======== INFORMATION SHOWN ========

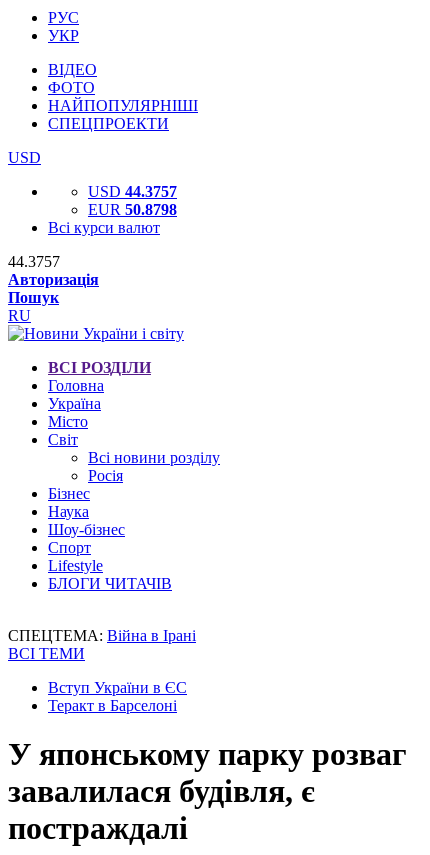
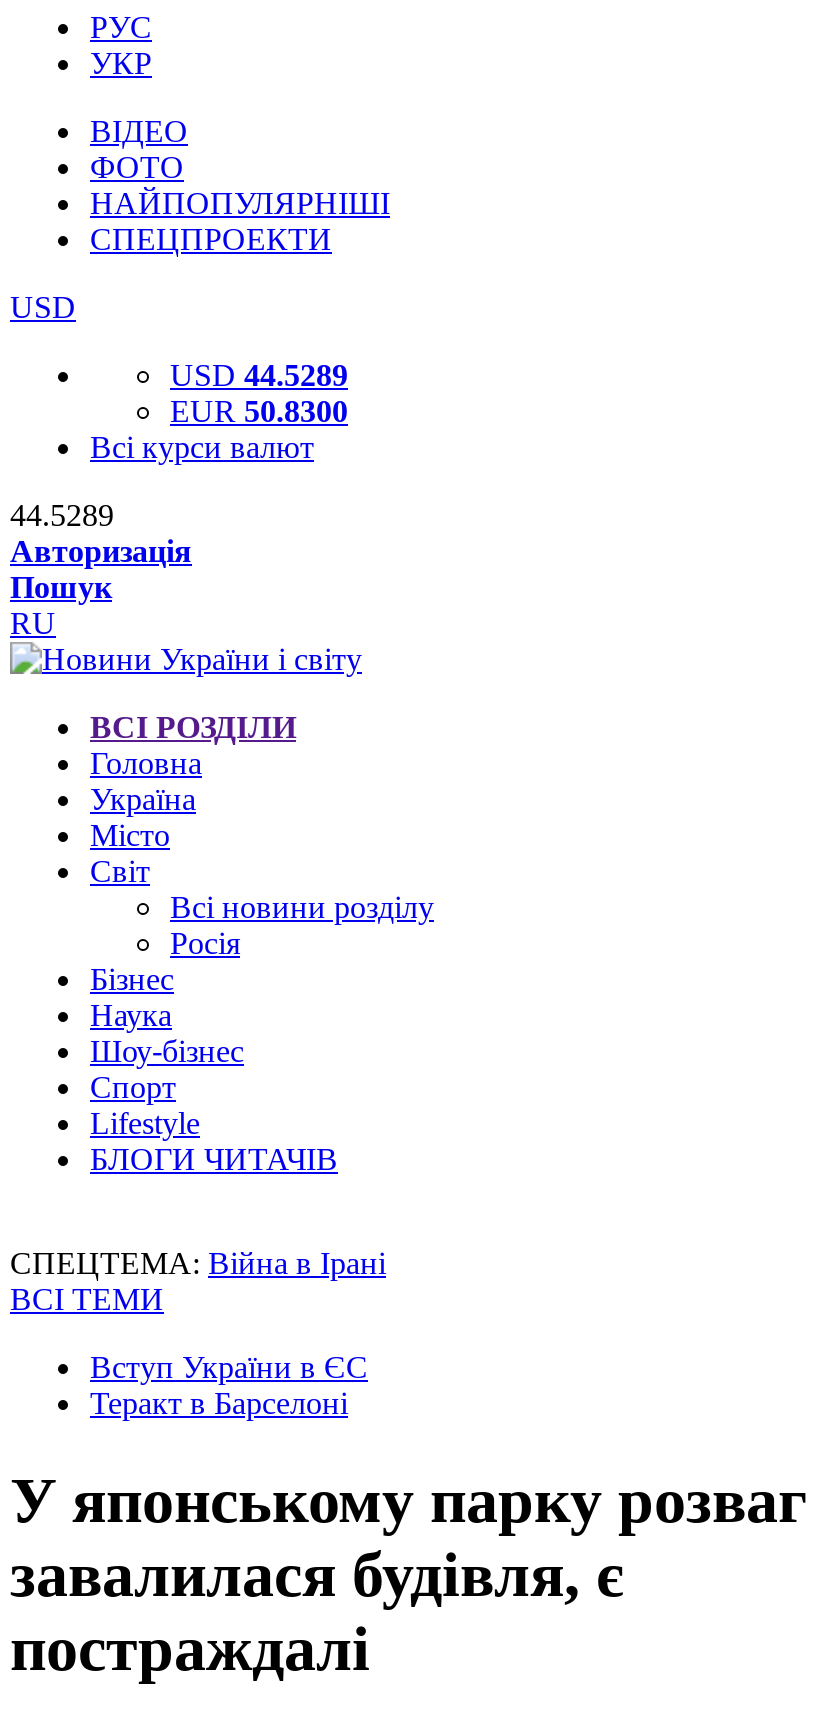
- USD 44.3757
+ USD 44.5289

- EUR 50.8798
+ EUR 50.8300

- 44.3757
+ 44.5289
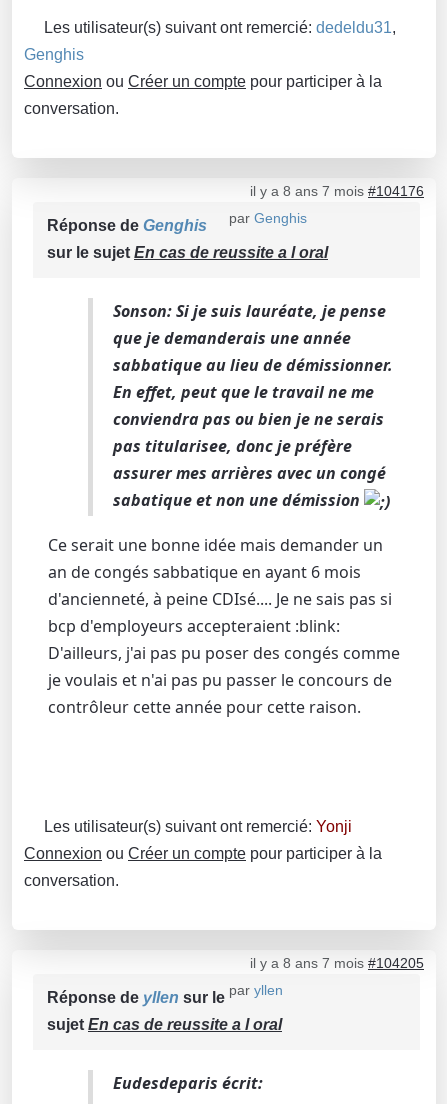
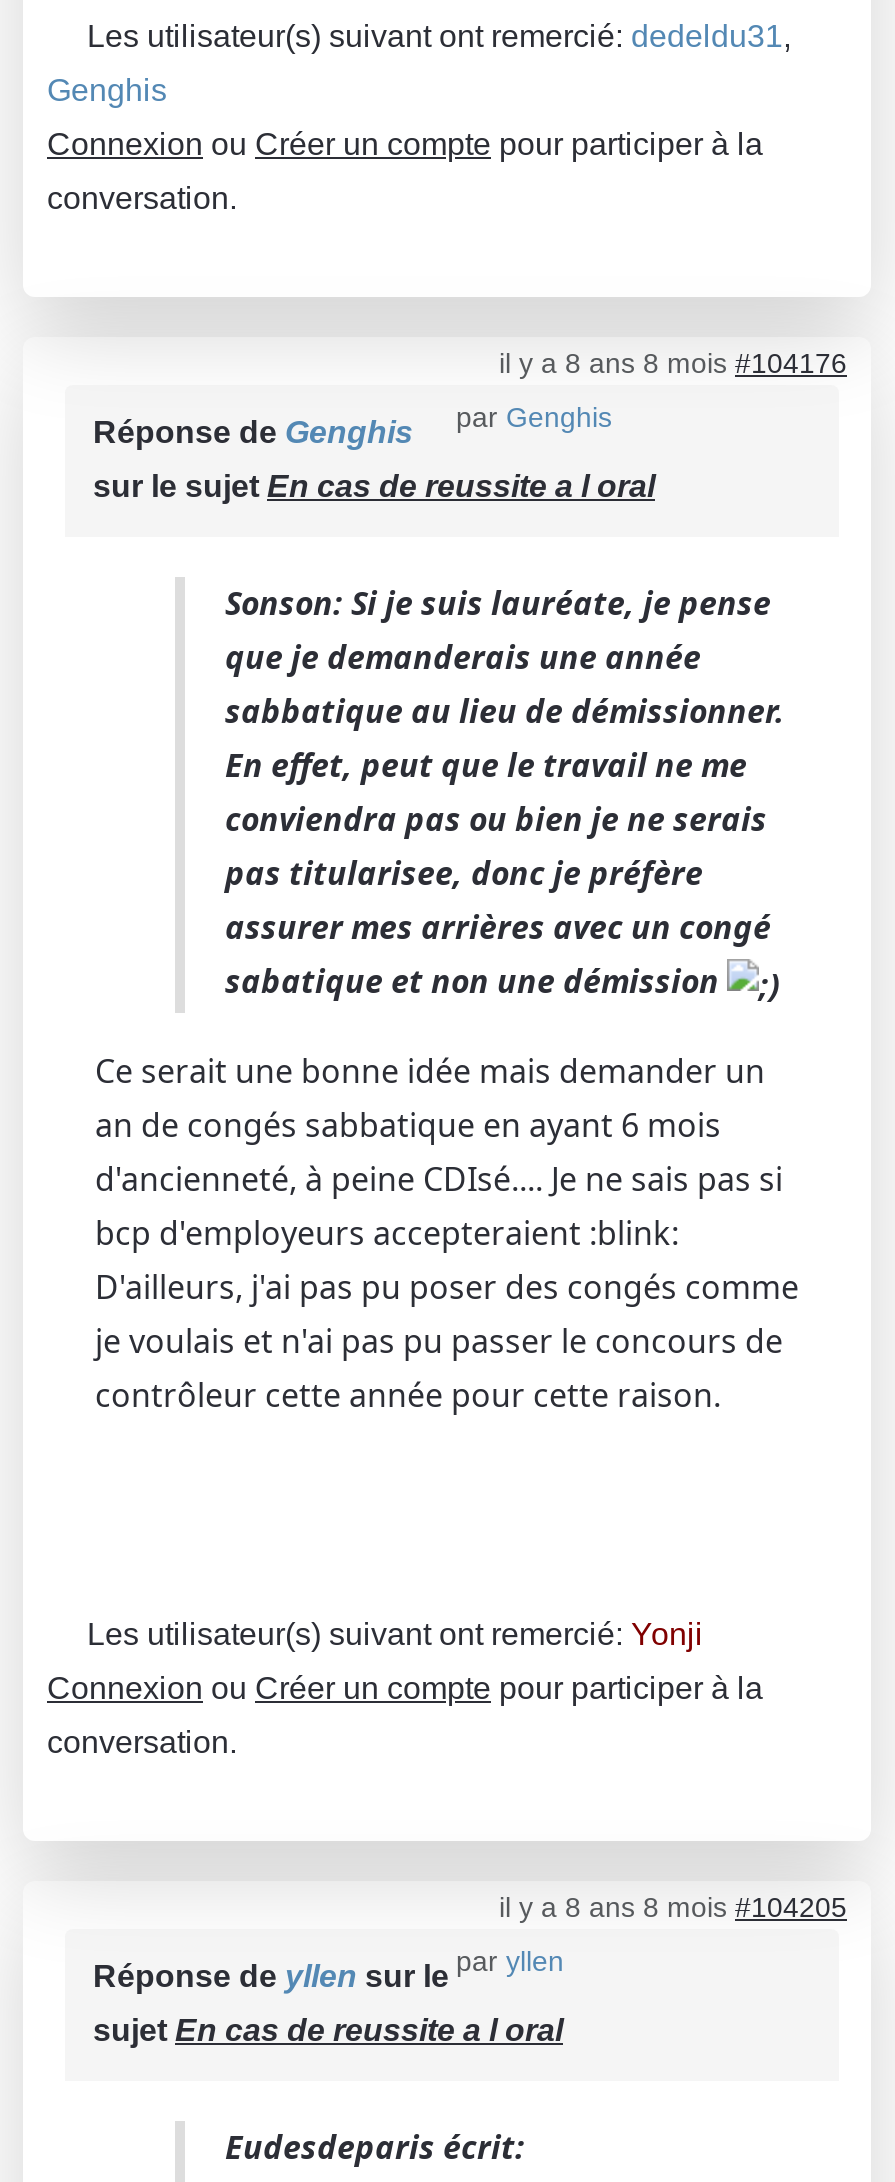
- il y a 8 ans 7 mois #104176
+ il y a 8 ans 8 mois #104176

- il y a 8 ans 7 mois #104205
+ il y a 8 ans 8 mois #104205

========

- TRY IT:
The entries are to be transcribed word for word, without their images.

- SOLUTION FOR THIS EXERCISE:
- USD 44.3757
+ USD 44.5289

- EUR 50.8798
+ EUR 50.8300

- 44.3757
+ 44.5289
- il y a 8 ans 7 mois #104176
+ il y a 8 ans 8 mois #104176

- il y a 8 ans 7 mois #104205
+ il y a 8 ans 8 mois #104205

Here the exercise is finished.